▶ **Goal of the exercise**: Could you output all of the records below exactly as they appear?

Stored entries:
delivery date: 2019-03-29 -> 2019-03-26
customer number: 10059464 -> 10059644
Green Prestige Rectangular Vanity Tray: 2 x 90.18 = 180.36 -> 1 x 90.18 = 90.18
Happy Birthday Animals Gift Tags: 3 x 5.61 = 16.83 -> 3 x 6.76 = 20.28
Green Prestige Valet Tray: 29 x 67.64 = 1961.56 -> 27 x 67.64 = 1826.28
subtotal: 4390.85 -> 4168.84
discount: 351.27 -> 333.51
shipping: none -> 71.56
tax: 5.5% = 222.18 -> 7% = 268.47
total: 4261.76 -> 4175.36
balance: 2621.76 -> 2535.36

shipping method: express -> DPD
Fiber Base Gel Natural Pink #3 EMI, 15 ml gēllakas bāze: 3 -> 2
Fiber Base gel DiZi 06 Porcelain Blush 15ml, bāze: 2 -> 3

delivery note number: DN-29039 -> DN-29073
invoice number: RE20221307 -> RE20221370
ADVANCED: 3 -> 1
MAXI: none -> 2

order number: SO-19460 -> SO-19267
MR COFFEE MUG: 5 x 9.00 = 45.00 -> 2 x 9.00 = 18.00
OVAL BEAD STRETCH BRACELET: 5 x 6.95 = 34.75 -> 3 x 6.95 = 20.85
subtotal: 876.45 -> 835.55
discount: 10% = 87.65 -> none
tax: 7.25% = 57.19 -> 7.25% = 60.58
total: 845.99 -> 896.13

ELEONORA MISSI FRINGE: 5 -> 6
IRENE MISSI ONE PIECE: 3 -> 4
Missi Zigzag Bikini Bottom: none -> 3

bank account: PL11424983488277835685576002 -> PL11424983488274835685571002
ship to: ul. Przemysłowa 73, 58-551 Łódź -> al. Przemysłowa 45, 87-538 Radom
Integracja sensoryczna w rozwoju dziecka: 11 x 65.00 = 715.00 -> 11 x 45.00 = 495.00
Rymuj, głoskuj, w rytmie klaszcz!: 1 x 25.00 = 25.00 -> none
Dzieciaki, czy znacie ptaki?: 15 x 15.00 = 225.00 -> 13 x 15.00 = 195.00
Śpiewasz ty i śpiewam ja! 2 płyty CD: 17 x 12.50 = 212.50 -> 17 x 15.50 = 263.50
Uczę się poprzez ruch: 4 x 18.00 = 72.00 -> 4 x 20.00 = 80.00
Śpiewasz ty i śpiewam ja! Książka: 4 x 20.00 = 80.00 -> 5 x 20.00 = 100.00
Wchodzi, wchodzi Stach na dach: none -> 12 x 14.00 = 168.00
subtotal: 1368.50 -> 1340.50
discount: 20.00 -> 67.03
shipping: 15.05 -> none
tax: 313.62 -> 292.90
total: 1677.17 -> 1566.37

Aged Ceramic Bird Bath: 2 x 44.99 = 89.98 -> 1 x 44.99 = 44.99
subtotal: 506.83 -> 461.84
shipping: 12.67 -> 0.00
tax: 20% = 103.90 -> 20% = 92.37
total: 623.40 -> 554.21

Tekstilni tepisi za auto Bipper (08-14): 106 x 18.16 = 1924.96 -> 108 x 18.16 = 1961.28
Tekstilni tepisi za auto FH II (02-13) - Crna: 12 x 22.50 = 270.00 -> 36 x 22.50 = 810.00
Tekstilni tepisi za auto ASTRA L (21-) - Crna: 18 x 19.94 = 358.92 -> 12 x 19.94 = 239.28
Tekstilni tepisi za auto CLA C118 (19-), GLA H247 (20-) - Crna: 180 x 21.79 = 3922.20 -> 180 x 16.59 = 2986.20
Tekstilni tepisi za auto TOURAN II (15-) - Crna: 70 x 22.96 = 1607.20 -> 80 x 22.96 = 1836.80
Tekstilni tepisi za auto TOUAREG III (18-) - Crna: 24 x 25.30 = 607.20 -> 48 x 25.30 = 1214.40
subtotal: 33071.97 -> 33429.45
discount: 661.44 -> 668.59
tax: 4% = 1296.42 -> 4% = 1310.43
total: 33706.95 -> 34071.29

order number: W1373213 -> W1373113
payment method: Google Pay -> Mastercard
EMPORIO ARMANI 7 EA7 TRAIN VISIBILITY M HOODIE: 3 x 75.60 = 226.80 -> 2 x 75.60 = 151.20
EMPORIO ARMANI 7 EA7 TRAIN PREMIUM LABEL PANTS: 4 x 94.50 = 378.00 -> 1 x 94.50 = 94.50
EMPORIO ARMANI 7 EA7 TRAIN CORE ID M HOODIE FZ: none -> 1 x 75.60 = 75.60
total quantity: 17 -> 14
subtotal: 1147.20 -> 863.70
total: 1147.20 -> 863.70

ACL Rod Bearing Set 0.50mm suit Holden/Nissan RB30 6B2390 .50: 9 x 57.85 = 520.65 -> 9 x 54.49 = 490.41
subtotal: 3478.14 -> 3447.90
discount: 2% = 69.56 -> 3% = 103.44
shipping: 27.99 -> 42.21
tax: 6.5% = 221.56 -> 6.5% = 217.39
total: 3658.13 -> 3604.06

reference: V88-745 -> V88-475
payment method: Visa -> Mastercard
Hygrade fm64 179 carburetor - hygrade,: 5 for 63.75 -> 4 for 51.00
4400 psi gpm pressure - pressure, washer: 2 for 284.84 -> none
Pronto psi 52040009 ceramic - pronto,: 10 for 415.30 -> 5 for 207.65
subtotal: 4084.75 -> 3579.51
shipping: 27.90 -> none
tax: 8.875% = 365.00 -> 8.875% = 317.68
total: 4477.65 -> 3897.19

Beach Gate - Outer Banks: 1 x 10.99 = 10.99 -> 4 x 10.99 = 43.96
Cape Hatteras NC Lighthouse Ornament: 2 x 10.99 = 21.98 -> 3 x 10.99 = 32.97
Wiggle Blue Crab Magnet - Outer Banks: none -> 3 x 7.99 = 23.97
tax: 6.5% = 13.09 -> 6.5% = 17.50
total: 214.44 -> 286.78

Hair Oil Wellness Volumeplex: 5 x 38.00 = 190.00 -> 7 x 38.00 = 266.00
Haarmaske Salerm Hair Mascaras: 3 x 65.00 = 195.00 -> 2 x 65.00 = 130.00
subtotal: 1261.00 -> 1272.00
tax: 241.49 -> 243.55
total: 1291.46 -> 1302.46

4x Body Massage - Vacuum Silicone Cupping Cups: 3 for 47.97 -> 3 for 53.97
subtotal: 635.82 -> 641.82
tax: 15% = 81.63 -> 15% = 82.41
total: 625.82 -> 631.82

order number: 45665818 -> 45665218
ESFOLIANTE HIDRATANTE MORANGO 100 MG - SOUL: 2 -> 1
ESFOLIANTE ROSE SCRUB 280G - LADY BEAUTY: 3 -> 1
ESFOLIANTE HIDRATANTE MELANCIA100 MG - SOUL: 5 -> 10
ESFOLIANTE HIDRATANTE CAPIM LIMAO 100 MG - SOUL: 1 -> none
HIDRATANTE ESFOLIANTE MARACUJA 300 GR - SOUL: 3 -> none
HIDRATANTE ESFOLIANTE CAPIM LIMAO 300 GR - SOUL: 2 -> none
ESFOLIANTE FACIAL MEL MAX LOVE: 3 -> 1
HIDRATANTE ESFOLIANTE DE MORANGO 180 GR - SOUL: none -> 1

▶ **Answer below**:
delivery date: 2019-03-29 -> 2019-03-26
customer number: 10059464 -> 10059644
Green Prestige Rectangular Vanity Tray: 2 x 90.18 = 180.36 -> 1 x 90.18 = 90.18
Happy Birthday Animals Gift Tags: 3 x 5.61 = 16.83 -> 3 x 6.76 = 20.28
Green Prestige Valet Tray: 29 x 67.64 = 1961.56 -> 27 x 67.64 = 1826.28
subtotal: 4390.85 -> 4168.84
discount: 351.27 -> 333.51
shipping: none -> 71.56
tax: 5.5% = 222.18 -> 7% = 268.47
total: 4261.76 -> 4175.36
balance: 2621.76 -> 2535.36

shipping method: express -> DPD
Fiber Base Gel Natural Pink #3 EMI, 15 ml gēllakas bāze: 3 -> 2
Fiber Base gel DiZi 06 Porcelain Blush 15ml, bāze: 2 -> 3

delivery note number: DN-29039 -> DN-29073
invoice number: RE20221307 -> RE20221370
ADVANCED: 3 -> 1
MAXI: none -> 2

order number: SO-19460 -> SO-19267
MR COFFEE MUG: 5 x 9.00 = 45.00 -> 2 x 9.00 = 18.00
OVAL BEAD STRETCH BRACELET: 5 x 6.95 = 34.75 -> 3 x 6.95 = 20.85
subtotal: 876.45 -> 835.55
discount: 10% = 87.65 -> none
tax: 7.25% = 57.19 -> 7.25% = 60.58
total: 845.99 -> 896.13

ELEONORA MISSI FRINGE: 5 -> 6
IRENE MISSI ONE PIECE: 3 -> 4
Missi Zigzag Bikini Bottom: none -> 3

bank account: PL11424983488277835685576002 -> PL11424983488274835685571002
ship to: ul. Przemysłowa 73, 58-551 Łódź -> al. Przemysłowa 45, 87-538 Radom
Integracja sensoryczna w rozwoju dziecka: 11 x 65.00 = 715.00 -> 11 x 45.00 = 495.00
Rymuj, głoskuj, w rytmie klaszcz!: 1 x 25.00 = 25.00 -> none
Dzieciaki, czy znacie ptaki?: 15 x 15.00 = 225.00 -> 13 x 15.00 = 195.00
Śpiewasz ty i śpiewam ja! 2 płyty CD: 17 x 12.50 = 212.50 -> 17 x 15.50 = 263.50
Uczę się poprzez ruch: 4 x 18.00 = 72.00 -> 4 x 20.00 = 80.00
Śpiewasz ty i śpiewam ja! Książka: 4 x 20.00 = 80.00 -> 5 x 20.00 = 100.00
Wchodzi, wchodzi Stach na dach: none -> 12 x 14.00 = 168.00
subtotal: 1368.50 -> 1340.50
discount: 20.00 -> 67.03
shipping: 15.05 -> none
tax: 313.62 -> 292.90
total: 1677.17 -> 1566.37

Aged Ceramic Bird Bath: 2 x 44.99 = 89.98 -> 1 x 44.99 = 44.99
subtotal: 506.83 -> 461.84
shipping: 12.67 -> 0.00
tax: 20% = 103.90 -> 20% = 92.37
total: 623.40 -> 554.21

Tekstilni tepisi za auto Bipper (08-14): 106 x 18.16 = 1924.96 -> 108 x 18.16 = 1961.28
Tekstilni tepisi za auto FH II (02-13) - Crna: 12 x 22.50 = 270.00 -> 36 x 22.50 = 810.00
Tekstilni tepisi za auto ASTRA L (21-) - Crna: 18 x 19.94 = 358.92 -> 12 x 19.94 = 239.28
Tekstilni tepisi za auto CLA C118 (19-), GLA H247 (20-) - Crna: 180 x 21.79 = 3922.20 -> 180 x 16.59 = 2986.20
Tekstilni tepisi za auto TOURAN II (15-) - Crna: 70 x 22.96 = 1607.20 -> 80 x 22.96 = 1836.80
Tekstilni tepisi za auto TOUAREG III (18-) - Crna: 24 x 25.30 = 607.20 -> 48 x 25.30 = 1214.40
subtotal: 33071.97 -> 33429.45
discount: 661.44 -> 668.59
tax: 4% = 1296.42 -> 4% = 1310.43
total: 33706.95 -> 34071.29

order number: W1373213 -> W1373113
payment method: Google Pay -> Mastercard
EMPORIO ARMANI 7 EA7 TRAIN VISIBILITY M HOODIE: 3 x 75.60 = 226.80 -> 2 x 75.60 = 151.20
EMPORIO ARMANI 7 EA7 TRAIN PREMIUM LABEL PANTS: 4 x 94.50 = 378.00 -> 1 x 94.50 = 94.50
EMPORIO ARMANI 7 EA7 TRAIN CORE ID M HOODIE FZ: none -> 1 x 75.60 = 75.60
total quantity: 17 -> 14
subtotal: 1147.20 -> 863.70
total: 1147.20 -> 863.70

ACL Rod Bearing Set 0.50mm suit Holden/Nissan RB30 6B2390 .50: 9 x 57.85 = 520.65 -> 9 x 54.49 = 490.41
subtotal: 3478.14 -> 3447.90
discount: 2% = 69.56 -> 3% = 103.44
shipping: 27.99 -> 42.21
tax: 6.5% = 221.56 -> 6.5% = 217.39
total: 3658.13 -> 3604.06

reference: V88-745 -> V88-475
payment method: Visa -> Mastercard
Hygrade fm64 179 carburetor - hygrade,: 5 for 63.75 -> 4 for 51.00
4400 psi gpm pressure - pressure, washer: 2 for 284.84 -> none
Pronto psi 52040009 ceramic - pronto,: 10 for 415.30 -> 5 for 207.65
subtotal: 4084.75 -> 3579.51
shipping: 27.90 -> none
tax: 8.875% = 365.00 -> 8.875% = 317.68
total: 4477.65 -> 3897.19

Beach Gate - Outer Banks: 1 x 10.99 = 10.99 -> 4 x 10.99 = 43.96
Cape Hatteras NC Lighthouse Ornament: 2 x 10.99 = 21.98 -> 3 x 10.99 = 32.97
Wiggle Blue Crab Magnet - Outer Banks: none -> 3 x 7.99 = 23.97
tax: 6.5% = 13.09 -> 6.5% = 17.50
total: 214.44 -> 286.78

Hair Oil Wellness Volumeplex: 5 x 38.00 = 190.00 -> 7 x 38.00 = 266.00
Haarmaske Salerm Hair Mascaras: 3 x 65.00 = 195.00 -> 2 x 65.00 = 130.00
subtotal: 1261.00 -> 1272.00
tax: 241.49 -> 243.55
total: 1291.46 -> 1302.46

4x Body Massage - Vacuum Silicone Cupping Cups: 3 for 47.97 -> 3 for 53.97
subtotal: 635.82 -> 641.82
tax: 15% = 81.63 -> 15% = 82.41
total: 625.82 -> 631.82

order number: 45665818 -> 45665218
ESFOLIANTE HIDRATANTE MORANGO 100 MG - SOUL: 2 -> 1
ESFOLIANTE ROSE SCRUB 280G - LADY BEAUTY: 3 -> 1
ESFOLIANTE HIDRATANTE MELANCIA100 MG - SOUL: 5 -> 10
ESFOLIANTE HIDRATANTE CAPIM LIMAO 100 MG - SOUL: 1 -> none
HIDRATANTE ESFOLIANTE MARACUJA 300 GR - SOUL: 3 -> none
HIDRATANTE ESFOLIANTE CAPIM LIMAO 300 GR - SOUL: 2 -> none
ESFOLIANTE FACIAL MEL MAX LOVE: 3 -> 1
HIDRATANTE ESFOLIANTE DE MORANGO 180 GR - SOUL: none -> 1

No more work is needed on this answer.